第二百六十一章 看谁能让他们活下去
你们不是为我来,你们是为,这句话来的。”

    这句话一出,人群更静,因为他们忽然意识到,不是他们在等他,是他们在等一个理由,而现在有了。

    “若有人问......”

    他继续:“你们在做什么?”

    他没有抬高声音,却让每一个字都很清楚:“你们只需答”“奉令。”

    “奉谁的令?”

    有人低声,他没有避,他说:“旧印之令。”

    风再起,这一次不是压,是散,人群之中,有人后退一步,有人上前一步,这一刻,所有人都必须选。
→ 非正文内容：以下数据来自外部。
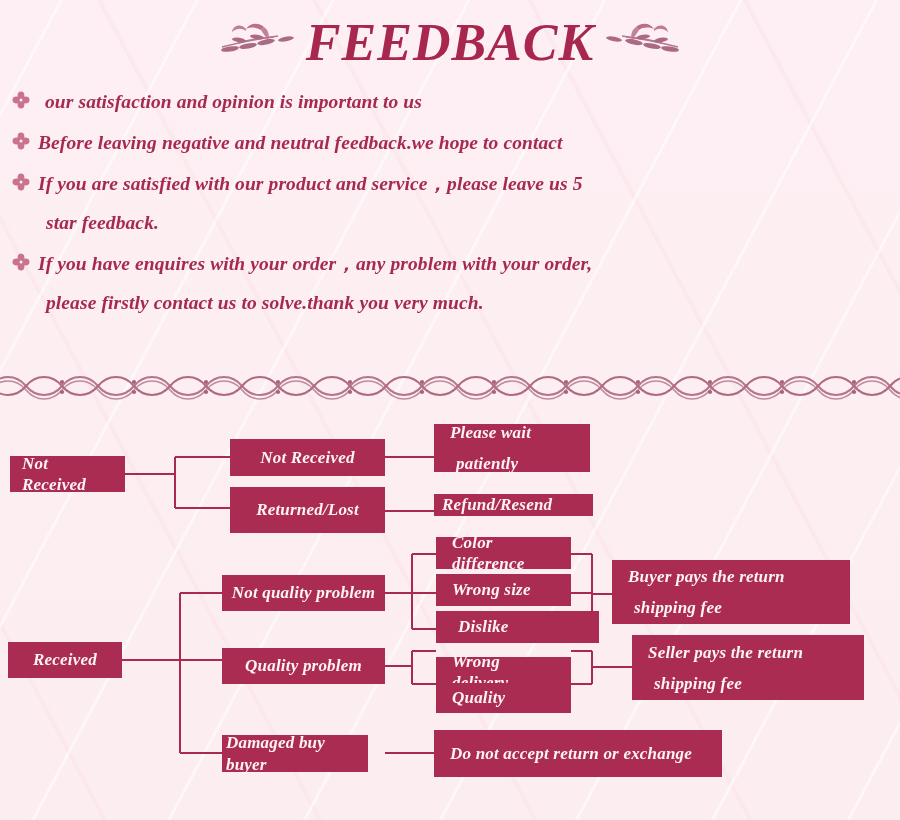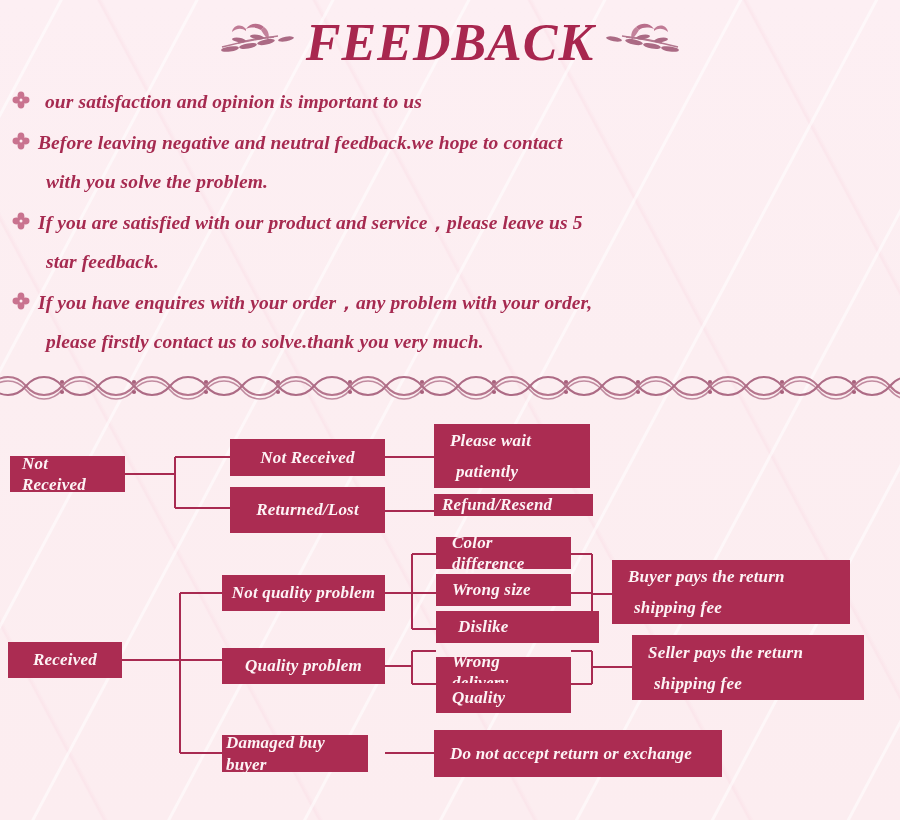--- a/index.html
+++ b/index.html
@@ -229,21 +229,20 @@
             <ellipse cx="9" cy="4.6" rx="3.4" ry="4.1"></ellipse>
             <ellipse cx="9" cy="13.4" rx="3.4" ry="4.1"></ellipse>
             <ellipse cx="4.6" cy="9" rx="4.1" ry="3.4"></ellipse>
             <ellipse cx="13.4" cy="9" rx="4.1" ry="3.4"></ellipse>
           </g>
           <circle cx="9" cy="9" r="1.5" fill="#fdeff2"></circle>
         </svg>
       </span>
       <span class="bullet-body">
         <span class="ln">Before leaving negative and neutral feedback.we hope to contact</span>
-        <span class="ln">with you solve the problem.</span>
       </span>
     </div>
 
     <div class="bullet-row">
       <span class="bullet-icon">
         <svg width="18" height="18" viewBox="0 0 18 18">
           <g fill="#c9738f">
             <ellipse cx="9" cy="4.6" rx="3.4" ry="4.1"></ellipse>
             <ellipse cx="9" cy="13.4" rx="3.4" ry="4.1"></ellipse>
             <ellipse cx="4.6" cy="9" rx="4.1" ry="3.4"></ellipse>
@@ -357,21 +356,21 @@
     <div class="node center" style="left:230px; top:24px; width:155px; height:37px;">Not Received</div>
 
     <div class="node center" style="left:230px; top:72px; width:155px; height:46px;">Returned/Lost</div>
 
     <div class="node center" style="left:222px; top:160px; width:163px; height:36px; padding:0 4px;">Not quality problem</div>
 
     <div class="node center" style="left:222px; top:233px; width:163px; height:36px;">Quality problem</div>
 
     <div class="node center" style="left:222px; top:320px; width:146px; height:37px; padding:0 4px;">Damaged buy buyer</div>
 
-    <div class="node two-line pad-l" style="left:434px; top:9px; width:156px; height:64px;">
+    <div class="node two-line pad-l" style="left:434px; top:9px; width:156px; height:48px;">
       <span class="l">Please wait</span>
       <span class="l l2">patiently</span>
     </div>
 
     <div class="node pad-l" style="left:434px; top:79px; width:159px; height:22px;padding-left:8px;">Refund/Resend</div>
 
     <div class="node pad-l" style="left:436px; top:122px; width:135px; height:32px;">Color difference</div>
 
     <div class="node pad-l" style="left:436px; top:159px; width:135px; height:32px;">Wrong size</div>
京城,消息入城,比任何一次都快,兵部,卷宗未合,尚书听完那句话,手停在案上,很久。

    然后他说:“他终于说了。”

    没有怒,没有惊,只有确定。

    “那我们......”

    有人问,尚书抬头“现在不是我们选,是陛下选。”

    大殿,紧召,群臣未齐,气已满。

    奏报只一句:“裴允礼言,旧印之令,皆为正令。”

    殿中一瞬哗然,有人怒:“此为反!”

    有人沉:“此为争。”

    还有人不说话,因为他们知道,这句话正中最危险的地方,它没有起兵,却已经与朝廷并列。龙座之上,皇帝听完,没有立刻说话,他看着殿中,看着这些人。

    然后缓缓问了一句:“他现在,算什么?”

    这一问,比任何判断都重。

    有人立刻答:“逆。”

    有人迟疑:“未举兵……”

    还有人低声:“……未必。”

    答案不一,却都不完整,因为他们心里清楚,这个问题没有现成的答案,沈昭宁出列,她没有看众人,只看御前。

    她说:“他现在是一个说话的人。”

    殿中一静,这句话出乎所有人意料“何意?”

    皇帝问。

    她答:“他说了一句话。”

    “这句话,正在被人当成令。”

    “那就是令。”

    有人接。

    她摇头“不是。”

    “为何?”

    她抬头“因为我们还没承认。”

    空气一紧,这句话把主动权拉了回来,不是他说什么就是什么,而是你承不承认,皇帝看着她“那你说如何?”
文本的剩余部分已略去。